Der Nationalpark erstreckt sich über Regenwald und Savannengebiete, die von mehreren Flüssen durchquert werden und unterschiedliche Lebensräume schaffen. Die Landschaft zeigt den Übergang zwischen dichtem Wald und offenerem Gelände.
Die Region zeigt Belege für menschliches Leben, das Hunderttausende von Jahren zurückreicht, mit späteren Siedlungen vor mehreren Jahrtausenden. Diese lange Besiedlungsgeschichte macht den Ort zu einem wichtigen Fenster in die menschliche Vergangenheit Afrikas.
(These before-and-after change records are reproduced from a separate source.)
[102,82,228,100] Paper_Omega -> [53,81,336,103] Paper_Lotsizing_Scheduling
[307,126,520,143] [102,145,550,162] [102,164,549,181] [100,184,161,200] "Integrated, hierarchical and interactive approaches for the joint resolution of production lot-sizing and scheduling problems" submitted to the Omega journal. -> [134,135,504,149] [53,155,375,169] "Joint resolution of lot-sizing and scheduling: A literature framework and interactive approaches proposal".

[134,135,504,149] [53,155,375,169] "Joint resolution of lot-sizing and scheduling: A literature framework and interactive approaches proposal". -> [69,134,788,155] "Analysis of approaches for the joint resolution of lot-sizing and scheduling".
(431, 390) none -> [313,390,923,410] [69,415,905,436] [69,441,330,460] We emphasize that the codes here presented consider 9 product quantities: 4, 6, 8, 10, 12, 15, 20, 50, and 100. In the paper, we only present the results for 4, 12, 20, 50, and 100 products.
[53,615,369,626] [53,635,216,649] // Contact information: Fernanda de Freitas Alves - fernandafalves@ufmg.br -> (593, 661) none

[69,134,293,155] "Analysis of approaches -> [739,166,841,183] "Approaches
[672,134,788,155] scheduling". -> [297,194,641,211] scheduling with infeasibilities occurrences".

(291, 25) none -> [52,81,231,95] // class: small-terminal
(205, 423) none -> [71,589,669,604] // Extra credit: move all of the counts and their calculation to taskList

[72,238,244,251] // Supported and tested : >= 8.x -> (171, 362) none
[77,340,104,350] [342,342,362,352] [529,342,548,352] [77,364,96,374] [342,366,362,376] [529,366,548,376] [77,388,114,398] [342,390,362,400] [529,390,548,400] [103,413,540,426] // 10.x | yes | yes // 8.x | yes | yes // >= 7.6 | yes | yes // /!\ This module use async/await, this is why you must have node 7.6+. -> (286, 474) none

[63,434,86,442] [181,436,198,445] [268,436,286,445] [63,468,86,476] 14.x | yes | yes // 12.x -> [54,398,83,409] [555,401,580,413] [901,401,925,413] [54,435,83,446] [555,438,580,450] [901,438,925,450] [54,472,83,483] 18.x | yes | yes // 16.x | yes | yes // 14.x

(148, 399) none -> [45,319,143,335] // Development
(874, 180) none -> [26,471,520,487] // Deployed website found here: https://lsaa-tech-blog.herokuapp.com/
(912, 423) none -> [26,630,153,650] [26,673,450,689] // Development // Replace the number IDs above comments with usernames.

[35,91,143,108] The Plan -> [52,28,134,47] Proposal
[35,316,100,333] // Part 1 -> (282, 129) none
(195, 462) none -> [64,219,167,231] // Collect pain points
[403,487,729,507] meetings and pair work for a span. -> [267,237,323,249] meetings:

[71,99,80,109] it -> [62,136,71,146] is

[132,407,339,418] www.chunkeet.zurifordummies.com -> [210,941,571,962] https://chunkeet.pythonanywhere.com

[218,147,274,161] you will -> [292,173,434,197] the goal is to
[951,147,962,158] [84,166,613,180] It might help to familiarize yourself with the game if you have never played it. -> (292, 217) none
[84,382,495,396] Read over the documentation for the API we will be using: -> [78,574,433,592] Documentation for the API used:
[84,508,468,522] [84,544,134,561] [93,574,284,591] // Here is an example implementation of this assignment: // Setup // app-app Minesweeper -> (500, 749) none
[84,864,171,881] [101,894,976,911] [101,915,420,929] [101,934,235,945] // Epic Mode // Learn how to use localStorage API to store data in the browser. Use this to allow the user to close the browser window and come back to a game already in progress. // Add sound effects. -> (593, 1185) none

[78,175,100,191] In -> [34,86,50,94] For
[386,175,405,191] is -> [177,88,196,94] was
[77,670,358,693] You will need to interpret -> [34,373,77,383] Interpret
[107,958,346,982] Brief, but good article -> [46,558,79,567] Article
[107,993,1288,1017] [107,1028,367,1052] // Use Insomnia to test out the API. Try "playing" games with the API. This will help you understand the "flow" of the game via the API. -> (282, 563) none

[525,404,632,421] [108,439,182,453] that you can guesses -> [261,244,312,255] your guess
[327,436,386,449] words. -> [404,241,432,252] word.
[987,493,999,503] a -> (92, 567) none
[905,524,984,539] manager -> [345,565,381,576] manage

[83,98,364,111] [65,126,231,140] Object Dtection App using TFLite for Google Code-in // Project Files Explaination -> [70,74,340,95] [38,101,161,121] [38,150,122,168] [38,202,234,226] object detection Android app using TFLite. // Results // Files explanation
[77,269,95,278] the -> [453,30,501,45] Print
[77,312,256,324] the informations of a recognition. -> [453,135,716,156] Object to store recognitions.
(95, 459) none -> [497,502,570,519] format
Die Parklandschaft zeigt Spuren menschlicher Besiedlung durch alte Felszeichnungen und Artefakte, die an verschiedenen Orten zu finden sind. Diese Überreste erzählen von Menschen, die hier über lange Zeit gelebt haben.
Besucher benötigen eine Genehmigung und sollten sich an offizielle Stellen wenden, um an geführten Touren teilzunehmen und Unterkunftsmöglichkeiten zu buchen. Die beste Zeit zum Besuch hängt von Wetterbedingungen und Wasserstände ab, daher lohnt sich vorherige Planung.
Eine kleine Affenart mit einem ungewöhnlich gefärbten Schwanz kommt nur in diesem Parkgebiet vor und wurde erst vor wenigen Jahrzehnten entdeckt. Dieses Tier symbolisiert die biologischen Besonderheiten, die der Regenwald und die Savannenzone beherbergen.